━━━ Data for this task ━━━
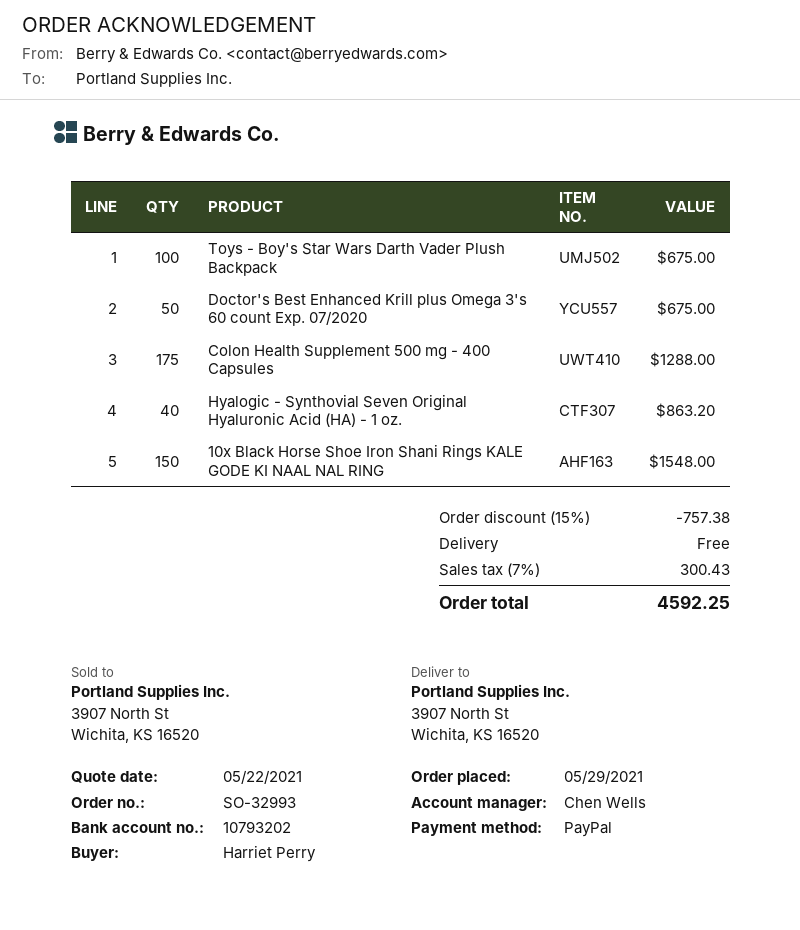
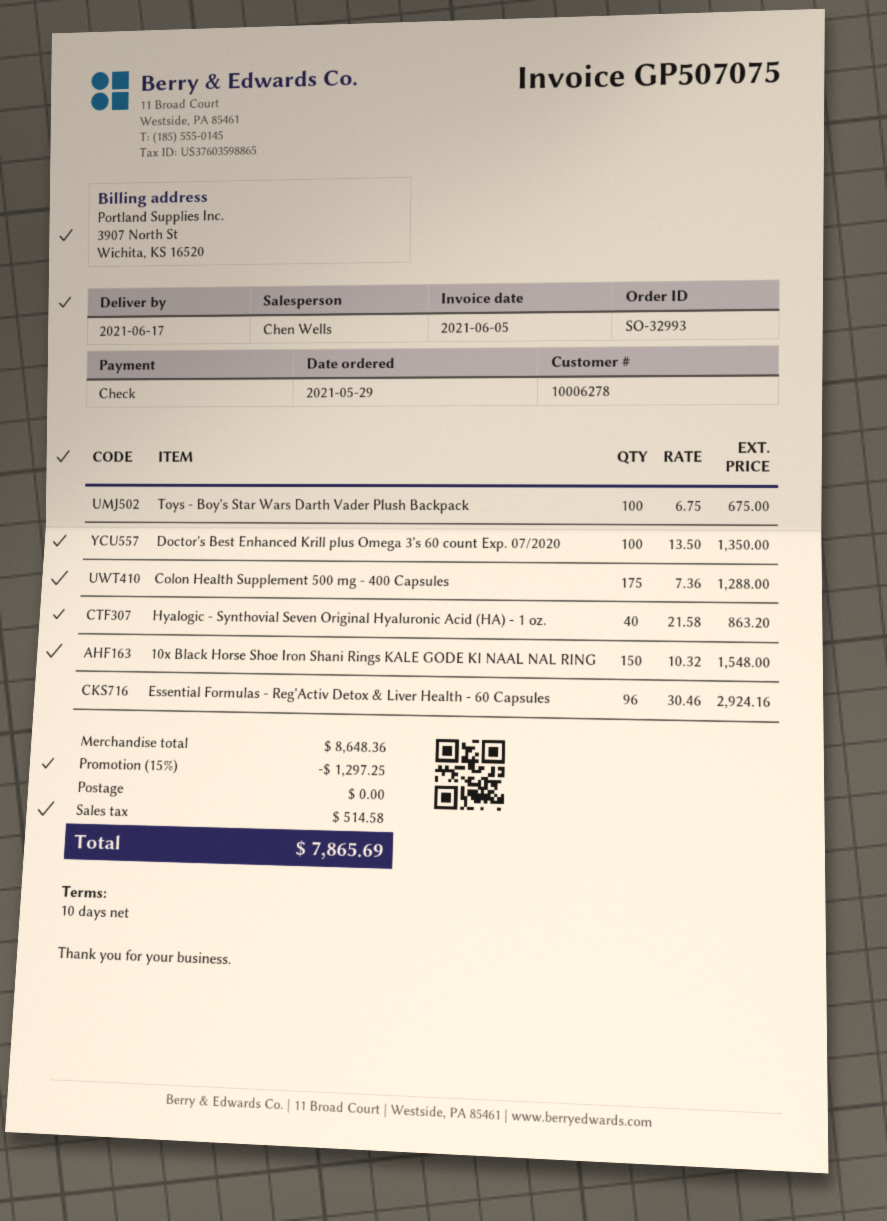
payment method: PayPal -> cheque
Doctor's Best Enhanced Krill plus Omega 3's 60 count Exp. 07/2020: 50 for 675.00 -> 100 for 1350.00
Essential Formulas - Reg'Activ Detox & Liver Health - 60 Capsules: none -> 96 for 2924.16
discount: 15% = 757.38 -> 15% = 1297.25
tax: 300.43 -> 514.58
total: 4592.25 -> 7865.69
━━━
# Exercise:
Write out each entry again exactly, and skip the pictures.

# Your solution:
payment method: PayPal -> cheque
Doctor's Best Enhanced Krill plus Omega 3's 60 count Exp. 07/2020: 50 for 675.00 -> 100 for 1350.00
Essential Formulas - Reg'Activ Detox & Liver Health - 60 Capsules: none -> 96 for 2924.16
discount: 15% = 757.38 -> 15% = 1297.25
tax: 300.43 -> 514.58
total: 4592.25 -> 7865.69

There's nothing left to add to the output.